**THE PROBLEM:** For the listing below, output exactly the lines from the line with "zł, słownie: …………brutto." up to and including the line with "podpisania niniejszej umowy.", and no other lines.
··· INFORMATION SUPPLIED ···
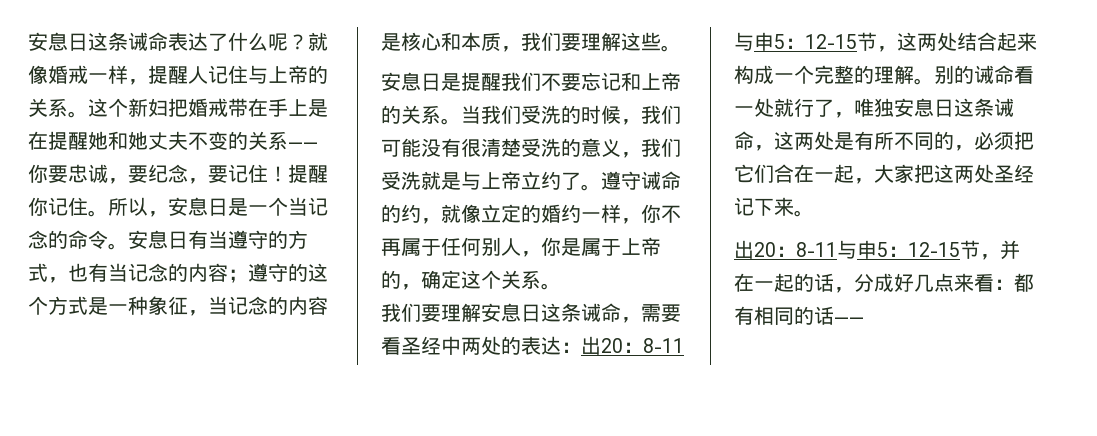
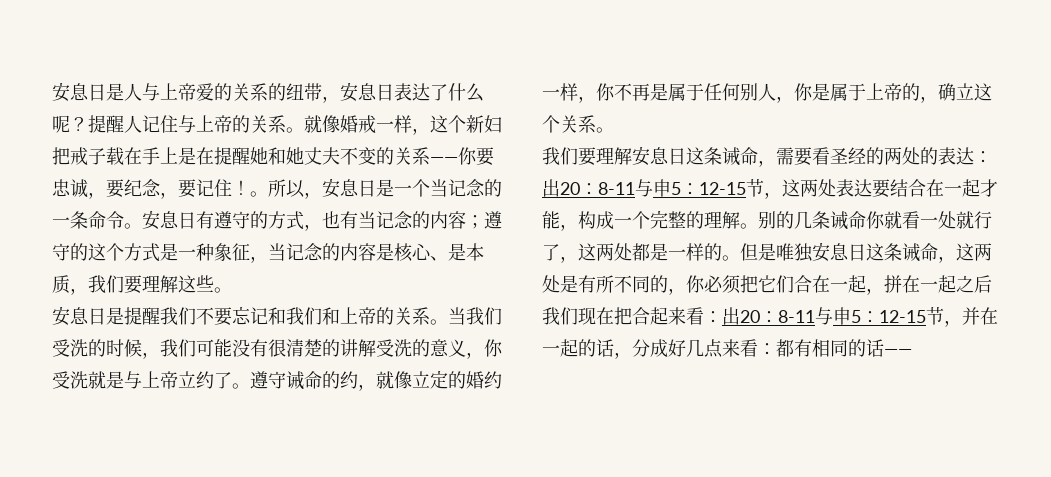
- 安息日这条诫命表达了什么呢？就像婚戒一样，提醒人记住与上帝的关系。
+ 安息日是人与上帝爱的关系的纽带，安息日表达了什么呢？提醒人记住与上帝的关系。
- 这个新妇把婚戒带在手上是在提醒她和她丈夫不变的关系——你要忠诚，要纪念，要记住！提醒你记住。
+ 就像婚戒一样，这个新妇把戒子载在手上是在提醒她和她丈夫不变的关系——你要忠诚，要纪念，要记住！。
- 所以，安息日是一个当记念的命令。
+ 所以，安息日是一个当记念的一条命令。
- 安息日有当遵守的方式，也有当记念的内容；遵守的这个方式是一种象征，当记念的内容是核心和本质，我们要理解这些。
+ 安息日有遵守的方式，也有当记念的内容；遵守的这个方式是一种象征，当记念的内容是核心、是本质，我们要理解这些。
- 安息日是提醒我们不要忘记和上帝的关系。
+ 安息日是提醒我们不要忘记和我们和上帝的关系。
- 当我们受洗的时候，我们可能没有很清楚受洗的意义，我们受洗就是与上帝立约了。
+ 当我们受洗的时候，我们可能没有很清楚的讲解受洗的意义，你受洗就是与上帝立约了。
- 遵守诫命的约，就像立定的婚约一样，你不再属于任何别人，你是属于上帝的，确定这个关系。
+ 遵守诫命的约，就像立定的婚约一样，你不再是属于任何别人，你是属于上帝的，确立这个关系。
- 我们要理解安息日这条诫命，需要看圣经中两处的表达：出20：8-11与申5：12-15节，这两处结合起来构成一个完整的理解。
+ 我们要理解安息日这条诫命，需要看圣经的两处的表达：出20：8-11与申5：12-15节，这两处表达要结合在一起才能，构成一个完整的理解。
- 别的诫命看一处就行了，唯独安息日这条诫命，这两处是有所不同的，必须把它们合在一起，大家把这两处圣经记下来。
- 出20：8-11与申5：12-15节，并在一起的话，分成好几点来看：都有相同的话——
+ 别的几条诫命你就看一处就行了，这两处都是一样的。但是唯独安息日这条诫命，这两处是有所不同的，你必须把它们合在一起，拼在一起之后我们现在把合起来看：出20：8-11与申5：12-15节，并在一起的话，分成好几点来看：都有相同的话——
···
··· INFORMATION SUPPLIED ···
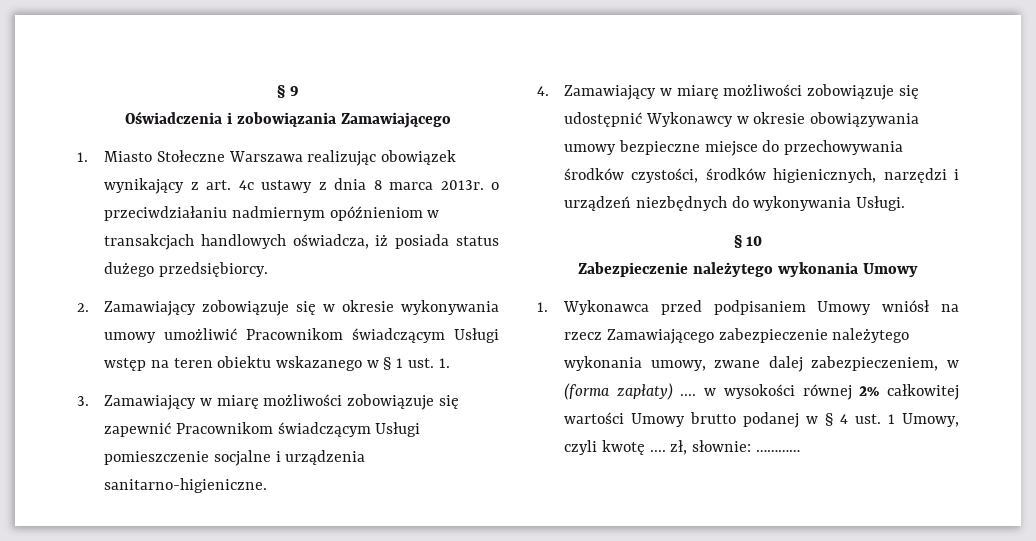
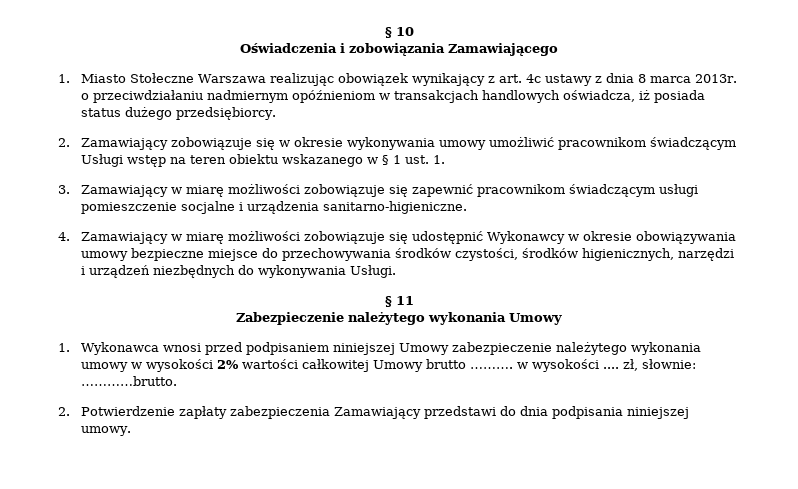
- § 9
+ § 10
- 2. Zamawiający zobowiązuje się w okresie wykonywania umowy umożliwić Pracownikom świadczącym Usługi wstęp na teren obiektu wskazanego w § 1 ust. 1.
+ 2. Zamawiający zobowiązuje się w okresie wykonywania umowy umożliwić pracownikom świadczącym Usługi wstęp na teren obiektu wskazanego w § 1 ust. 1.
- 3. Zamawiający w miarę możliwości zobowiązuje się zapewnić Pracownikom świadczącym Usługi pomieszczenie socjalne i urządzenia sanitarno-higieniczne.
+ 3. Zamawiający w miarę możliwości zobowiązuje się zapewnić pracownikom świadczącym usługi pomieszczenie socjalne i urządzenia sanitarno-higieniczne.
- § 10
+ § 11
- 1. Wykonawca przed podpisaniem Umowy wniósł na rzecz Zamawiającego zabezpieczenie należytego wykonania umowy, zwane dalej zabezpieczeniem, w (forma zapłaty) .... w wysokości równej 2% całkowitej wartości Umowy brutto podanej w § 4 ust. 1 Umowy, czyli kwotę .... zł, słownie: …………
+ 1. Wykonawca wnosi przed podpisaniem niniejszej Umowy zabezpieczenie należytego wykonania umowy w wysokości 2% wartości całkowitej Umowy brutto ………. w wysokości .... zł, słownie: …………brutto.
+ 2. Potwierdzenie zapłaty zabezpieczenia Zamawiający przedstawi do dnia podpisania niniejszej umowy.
···
··· INFORMATION SUPPLIED ···
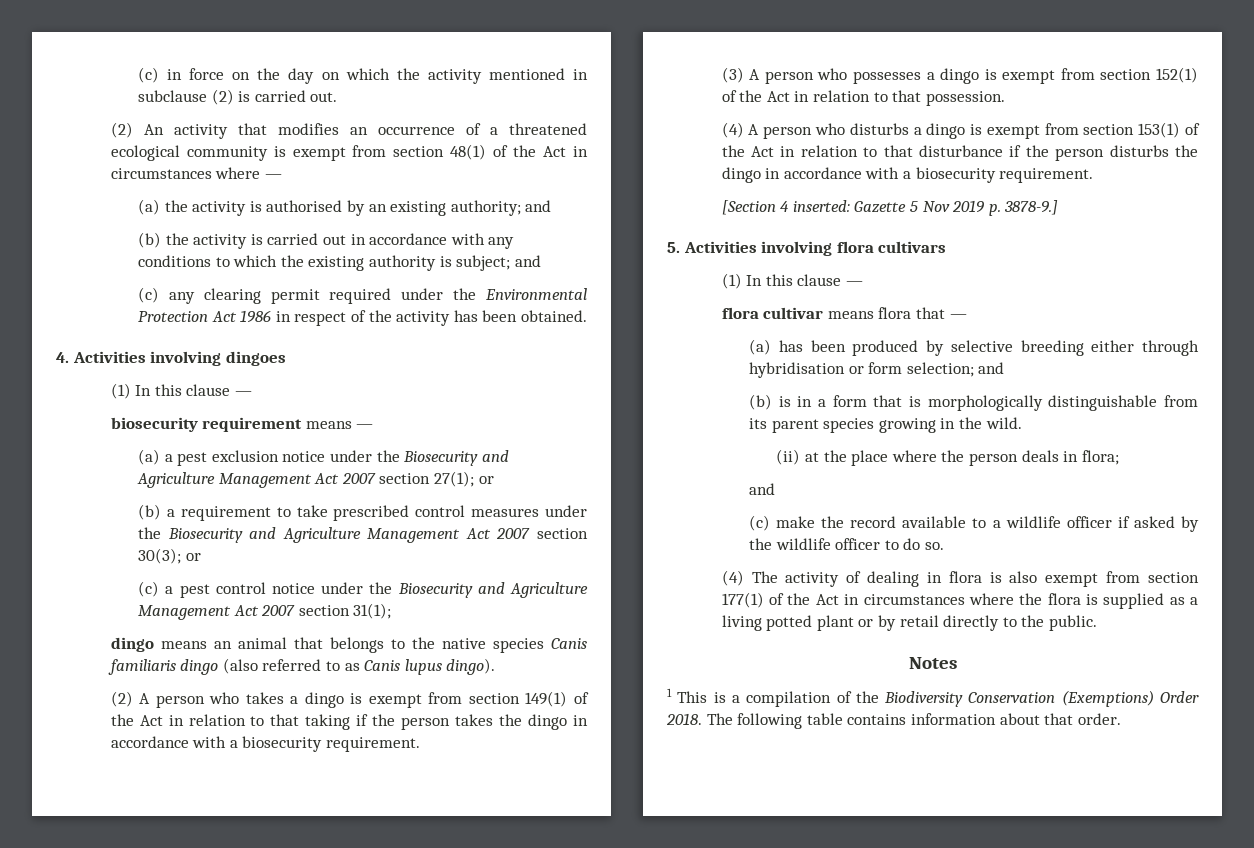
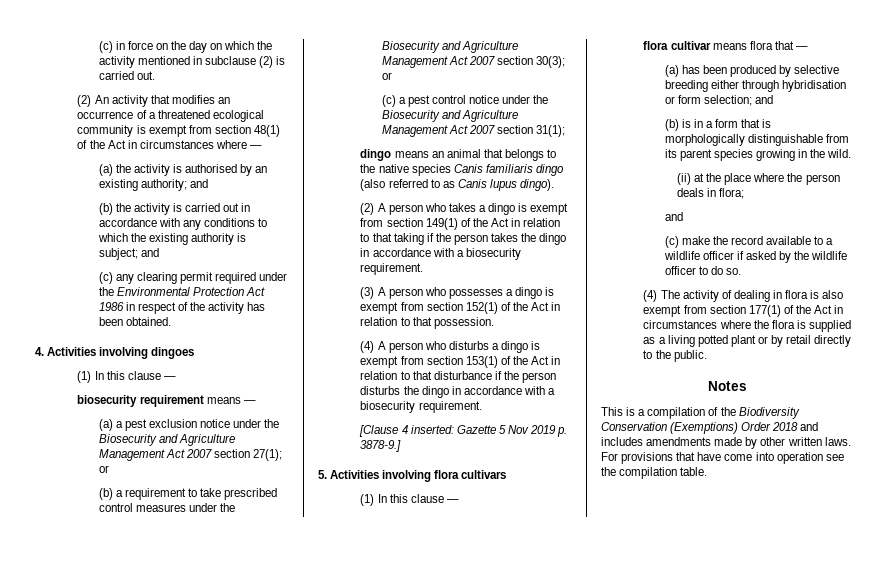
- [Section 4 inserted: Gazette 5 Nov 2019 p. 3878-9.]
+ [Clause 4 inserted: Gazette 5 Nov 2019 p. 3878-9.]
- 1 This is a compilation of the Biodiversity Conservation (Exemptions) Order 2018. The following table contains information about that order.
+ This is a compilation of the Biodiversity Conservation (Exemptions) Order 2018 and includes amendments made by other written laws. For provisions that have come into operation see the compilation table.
···
**YOUR SOLUTION:**
+ 1. Wykonawca wnosi przed podpisaniem niniejszej Umowy zabezpieczenie należytego wykonania umowy w wysokości 2% wartości całkowitej Umowy brutto ………. w wysokości .... zł, słownie: …………brutto.
+ 2. Potwierdzenie zapłaty zabezpieczenia Zamawiający przedstawi do dnia podpisania niniejszej umowy.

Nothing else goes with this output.